Au moins 29 enfants ont été tués dans une attaque ayant frappé leur bus dans un marché dans le nord du Yémen, hier, a annoncé le Comité international de la Croix-Rouge (CICR), la coalition sous commandement saoudien affirmant avoir mené une opération militaire « légitime » dans ce secteur rebelle.

Frappes aériennes

Un hôpital de la province de Saada soutenu par le CICR « a reçu les corps de 29 enfants âgés de moins de 15 ans et 48 blessés, dont 30 enfants », a annoncé l’organisation sur son compte Twitter, sans donner de détails sur la nature de l’attaque ayant touché le marché de Dahyan. La coalition a reconnu avoir mené une frappe aérienne qui avait touché un bus, mais soutient que celui-ci ne transportait pas des enfants, mais des « combattants houthis », a déclaré à l’AFP son porte-parole, Turki al-Maliki.

« L’attaque qui s’est produite [hier] dans la province de Saada est une opération militaire légitime contre des éléments qui ont […] tiré la nuit dernière un missile contre la ville [saoudienne] de Jizane, faisant un mort et des blessés parmi les civils », a indiqué la coalition dans un communiqué.

Fief des rebelles houthis

La région de Saada est le fief des rebelles houthis, combattus par une coalition dirigée par l’Arabie saoudite en soutien aux forces du président Abd Rabbo Mansour Hadi.
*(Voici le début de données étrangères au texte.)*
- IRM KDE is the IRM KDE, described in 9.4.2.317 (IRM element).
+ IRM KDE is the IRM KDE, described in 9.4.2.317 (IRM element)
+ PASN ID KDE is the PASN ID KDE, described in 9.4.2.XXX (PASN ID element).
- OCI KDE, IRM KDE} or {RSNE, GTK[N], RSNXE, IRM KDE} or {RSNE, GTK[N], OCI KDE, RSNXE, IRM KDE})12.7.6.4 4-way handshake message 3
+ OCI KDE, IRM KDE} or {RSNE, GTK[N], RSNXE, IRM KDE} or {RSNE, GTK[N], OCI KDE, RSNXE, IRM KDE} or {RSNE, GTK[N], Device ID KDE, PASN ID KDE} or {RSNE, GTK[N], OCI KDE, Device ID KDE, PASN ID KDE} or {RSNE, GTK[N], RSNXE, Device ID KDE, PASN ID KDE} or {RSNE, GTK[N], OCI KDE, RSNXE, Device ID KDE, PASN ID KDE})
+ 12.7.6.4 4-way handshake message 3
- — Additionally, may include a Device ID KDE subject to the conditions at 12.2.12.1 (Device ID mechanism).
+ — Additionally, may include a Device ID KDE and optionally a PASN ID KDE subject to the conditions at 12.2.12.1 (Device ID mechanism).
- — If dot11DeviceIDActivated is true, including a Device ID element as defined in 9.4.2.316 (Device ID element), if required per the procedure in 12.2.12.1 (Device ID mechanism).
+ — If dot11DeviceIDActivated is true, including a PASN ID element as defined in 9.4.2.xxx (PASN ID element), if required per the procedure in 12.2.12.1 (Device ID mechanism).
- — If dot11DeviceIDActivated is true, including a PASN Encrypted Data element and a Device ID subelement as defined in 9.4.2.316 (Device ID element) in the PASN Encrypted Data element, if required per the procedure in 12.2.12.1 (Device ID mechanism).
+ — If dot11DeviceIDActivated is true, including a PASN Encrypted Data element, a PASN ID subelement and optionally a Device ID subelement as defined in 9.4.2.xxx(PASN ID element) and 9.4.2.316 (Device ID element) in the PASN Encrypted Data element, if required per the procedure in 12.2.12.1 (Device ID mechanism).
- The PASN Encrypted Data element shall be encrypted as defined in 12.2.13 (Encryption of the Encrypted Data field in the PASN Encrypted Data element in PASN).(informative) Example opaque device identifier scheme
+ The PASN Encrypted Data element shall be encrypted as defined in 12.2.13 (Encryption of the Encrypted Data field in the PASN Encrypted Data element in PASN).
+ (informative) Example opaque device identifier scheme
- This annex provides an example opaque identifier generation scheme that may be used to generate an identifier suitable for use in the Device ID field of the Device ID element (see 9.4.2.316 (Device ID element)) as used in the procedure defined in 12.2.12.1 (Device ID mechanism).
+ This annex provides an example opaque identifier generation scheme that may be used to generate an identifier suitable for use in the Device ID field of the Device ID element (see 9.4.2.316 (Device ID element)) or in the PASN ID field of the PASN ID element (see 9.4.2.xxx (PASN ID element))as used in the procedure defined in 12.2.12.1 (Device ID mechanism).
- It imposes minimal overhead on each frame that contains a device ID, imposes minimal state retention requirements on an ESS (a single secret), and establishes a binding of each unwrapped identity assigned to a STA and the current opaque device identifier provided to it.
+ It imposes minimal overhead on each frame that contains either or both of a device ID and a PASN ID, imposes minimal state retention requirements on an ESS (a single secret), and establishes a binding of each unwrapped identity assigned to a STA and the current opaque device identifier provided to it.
Un porte-parole du CICR dans la capitale Sanaa, également sous contrôle des houthis, a averti que le bilan n’était pas définitif puisque les victimes ont été transportées dans des hôpitaux différents. Les médias des rebelles houthis ont pour leur part annoncé un bilan de 50 morts et 77 blessés, qui n’a pas pu être confirmé de source indépendante hier.
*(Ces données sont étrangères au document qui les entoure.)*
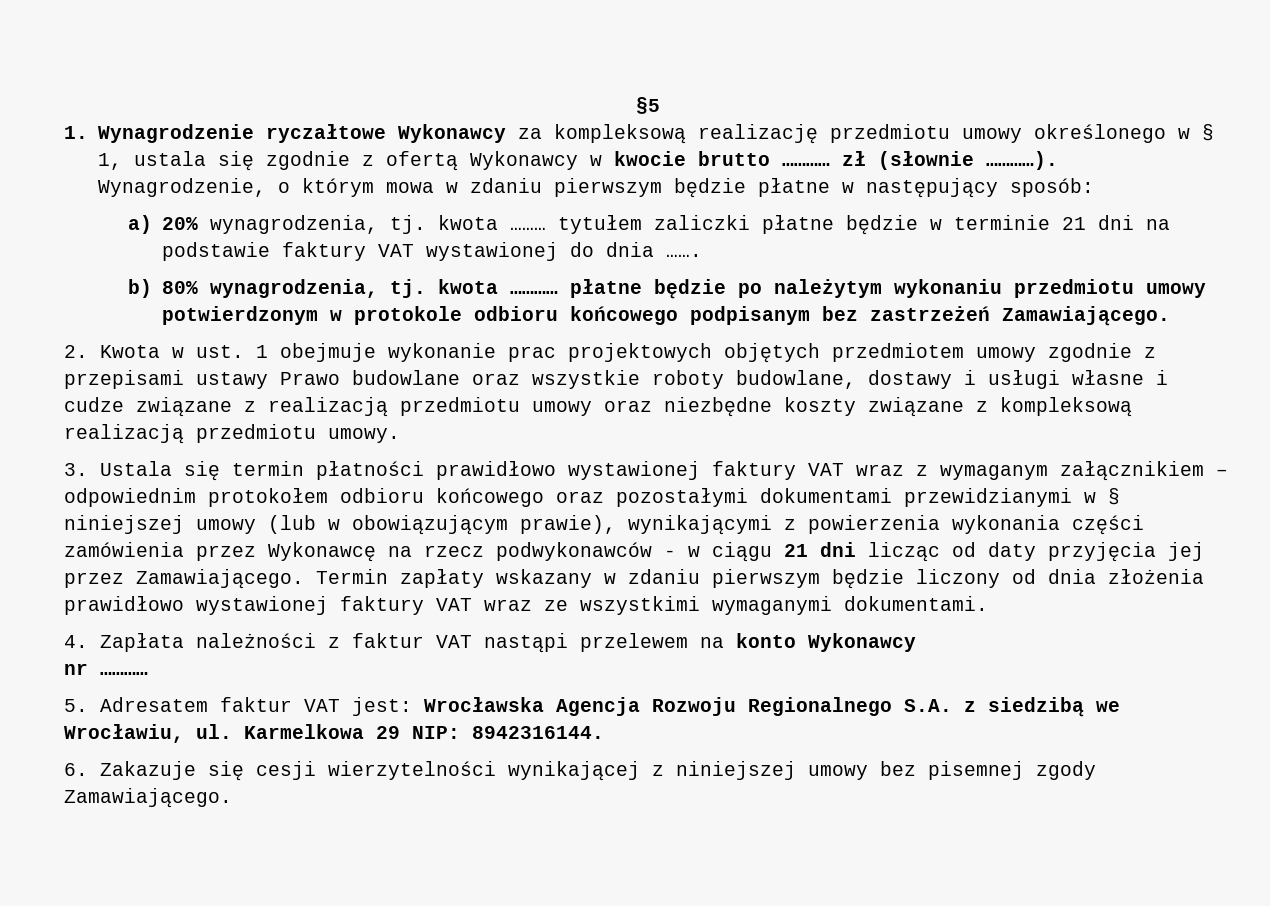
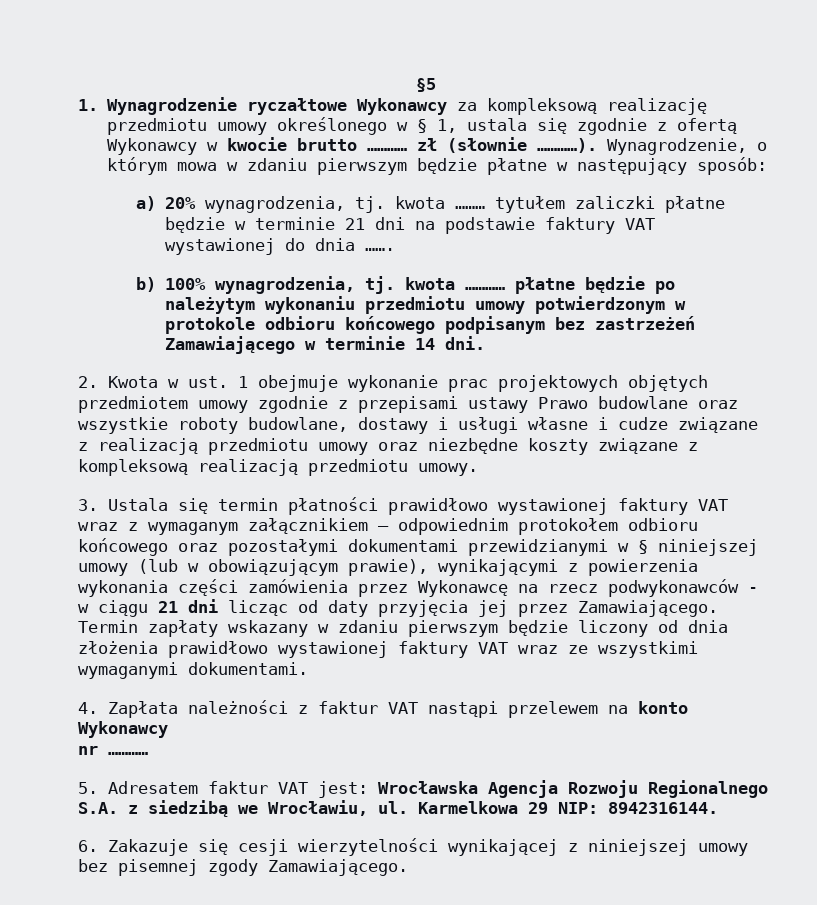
- b) 80% wynagrodzenia, tj. kwota ………… płatne będzie po należytym wykonaniu przedmiotu umowy potwierdzonym w protokole odbioru końcowego podpisanym bez zastrzeżeń Zamawiającego.
+ b) 100% wynagrodzenia, tj. kwota ………… płatne będzie po należytym wykonaniu przedmiotu umowy potwierdzonym w protokole odbioru końcowego podpisanym bez zastrzeżeń Zamawiającego w terminie 14 dni.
« Enfants innocents tués »

Selon l’ONG Save the Children, qui a condamné une « horrible attaque » et appelé à une enquête indépendante, les enfants ont été touchés alors qu’ils se trouvaient dans l’autobus les ramenant à l’école après un pique-nique. « De nouveau, de nombreux enfants auraient été tués ou blessés lorsqu’un autobus scolaire a été attaqué dans le nord du Yémen. […] Est-ce que le monde a vraiment besoin de voir davantage d’enfants innocents tués pour arrêter la guerre cruelle au Yémen ? », a réagi le directeur du Fonds des Nations unies pour l’enfance (UNICEF) pour le Moyen-Orient, Geert Cappelaere. Sur Twitter, Médecins sans frontières s’est dit « profondément attristé » par l’attaque d’hier, soulignant que cette zone, où il fournit un soutien médical, est inaccessible depuis un mois pour des raisons de sécurité.

Famine et maladies

Selon l’ONU, le Yémen est aujourd’hui touché par la pire crise humanitaire au monde. Les deux tiers de la population dépendent de l’aide alimentaire. Huit des 29 millions de Yéménites sont au bord de la famine. Environ 130 enfants meurent chaque jour de faim et de maladie. Le choléra a infecté 1,1 million de personnes depuis 2017.
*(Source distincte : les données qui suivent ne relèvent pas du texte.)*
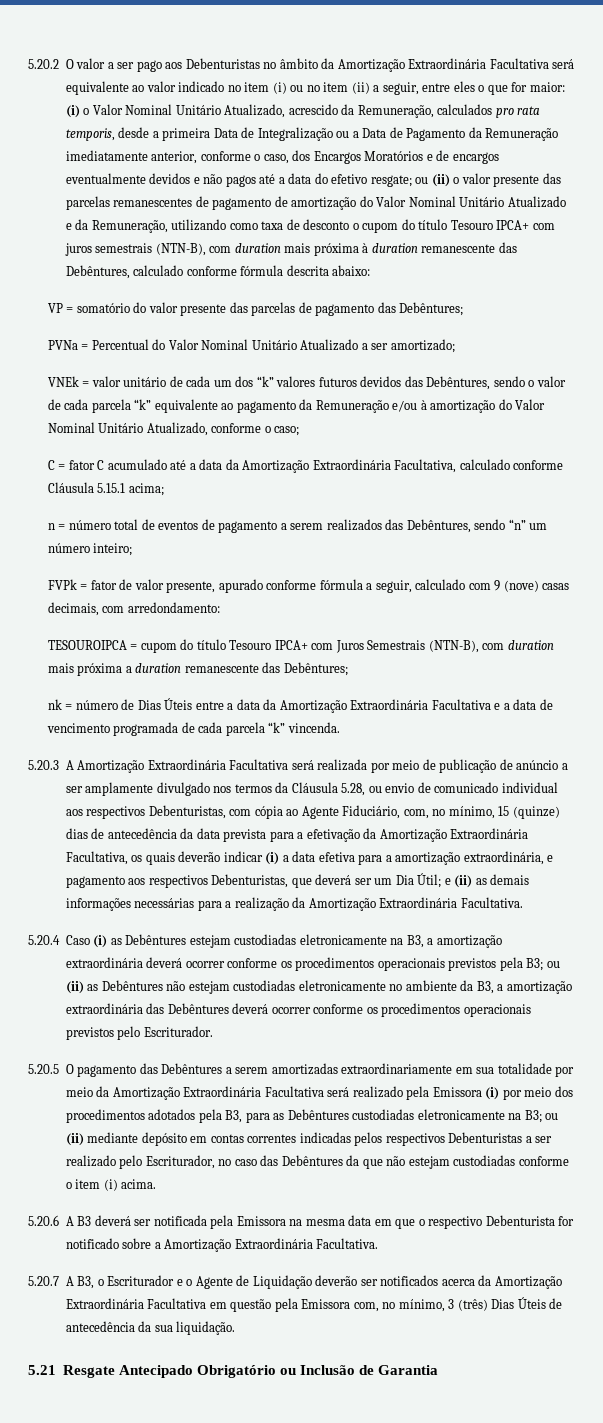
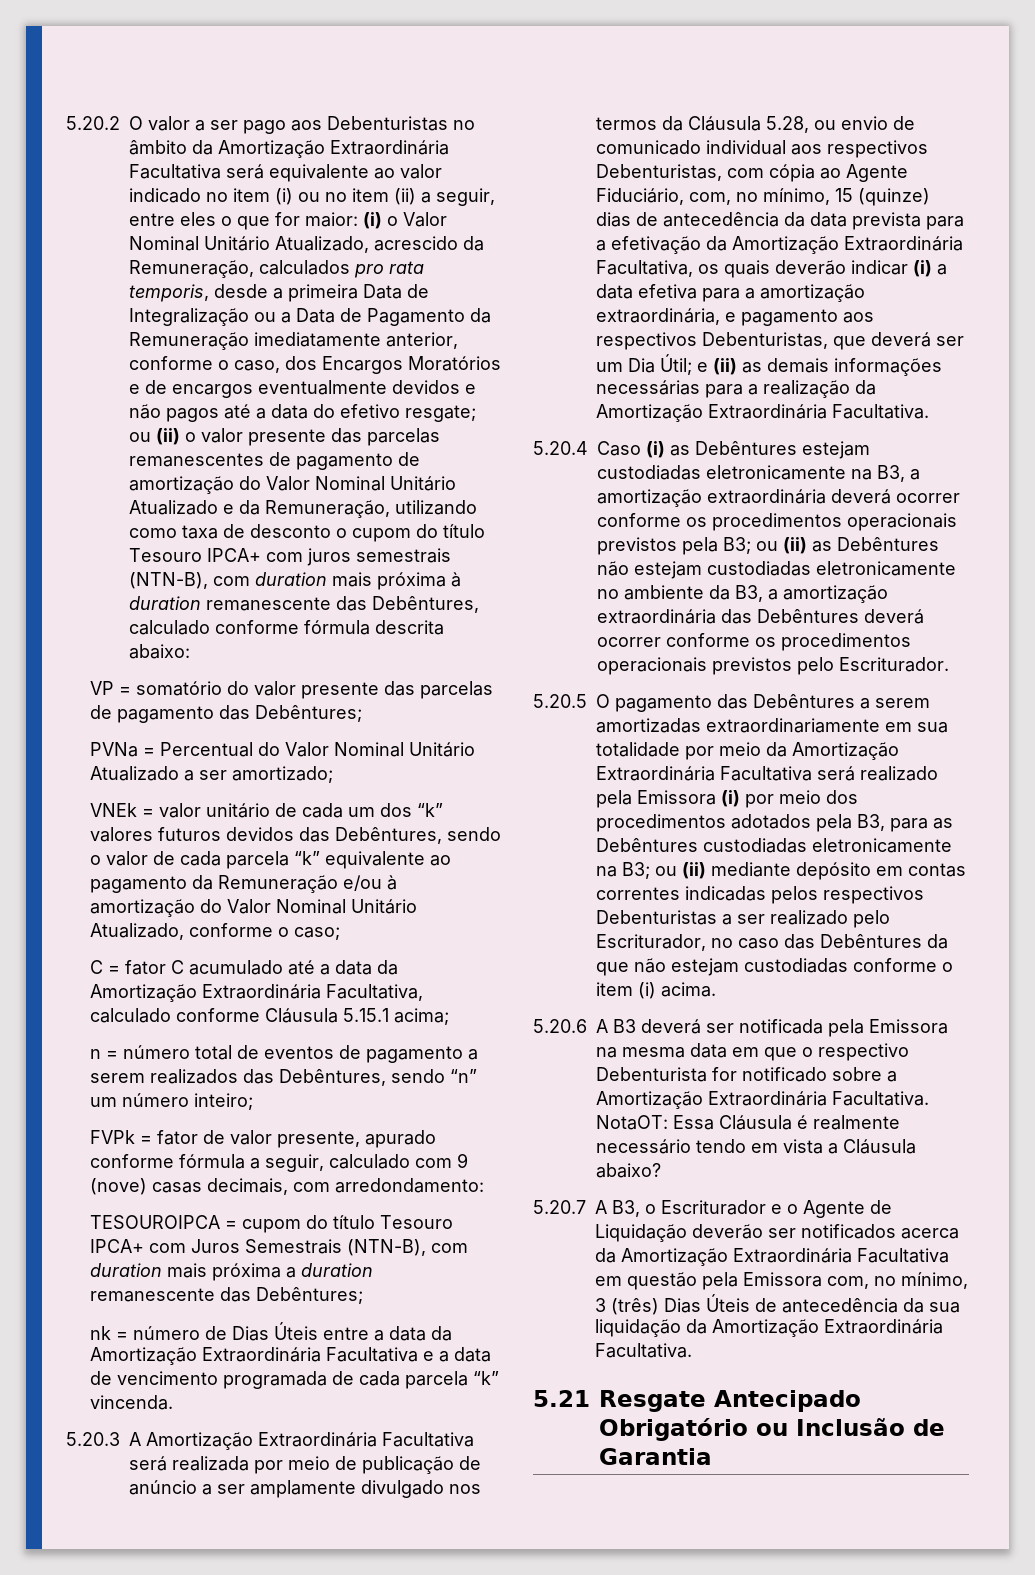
+ NotaOT: Essa Cláusula é realmente necessário tendo em vista a Cláusula abaixo?
- 5.20.7 A B3, o Escriturador e o Agente de Liquidação deverão ser notificados acerca da Amortização Extraordinária Facultativa em questão pela Emissora com, no mínimo, 3 (três) Dias Úteis de antecedência da sua liquidação.
+ 5.20.7 A B3, o Escriturador e o Agente de Liquidação deverão ser notificados acerca da Amortização Extraordinária Facultativa em questão pela Emissora com, no mínimo, 3 (três) Dias Úteis de antecedência da sua liquidação da Amortização Extraordinária Facultativa.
Hier, le secrétaire général de l’ONU António Guterres a demandé une enquête « indépendante » sur la mort des 29 enfants. M. Guterres « appelle à une enquête rapide et indépendante » et exhorte toutes les parties à s’efforcer « d’épargner les civils […] lors de la conduite d’opérations militaires », a indiqué Farhan Haq, un porte-parole onusien, dans un communiqué.

Réaction des États-Unis

Les États-Unis ont quant à eux demandé une enquête « approfondie » après la mort des 29 enfants dans l’attaque ayant frappé leur autobus. « Nous sommes très préoccupés par les informations […] sur une attaque ayant causé la mort de civils », a déclaré Heather Nauert, porte-parole du département d’État. « Nous appelons la coalition dirigée par l’Arabie saoudite à mener une enquête approfondie et transparente sur cet incident », a-t-elle ajouté. « Nous appelons toutes les parties à prendre les mesures adéquates pour protéger les civils. » Dans ce conflit, les États-Unis fournissent depuis 2015 à leur allié saoudien un « soutien non combattant », sous la forme d’armes, de renseignement et de ravitaillement aérien.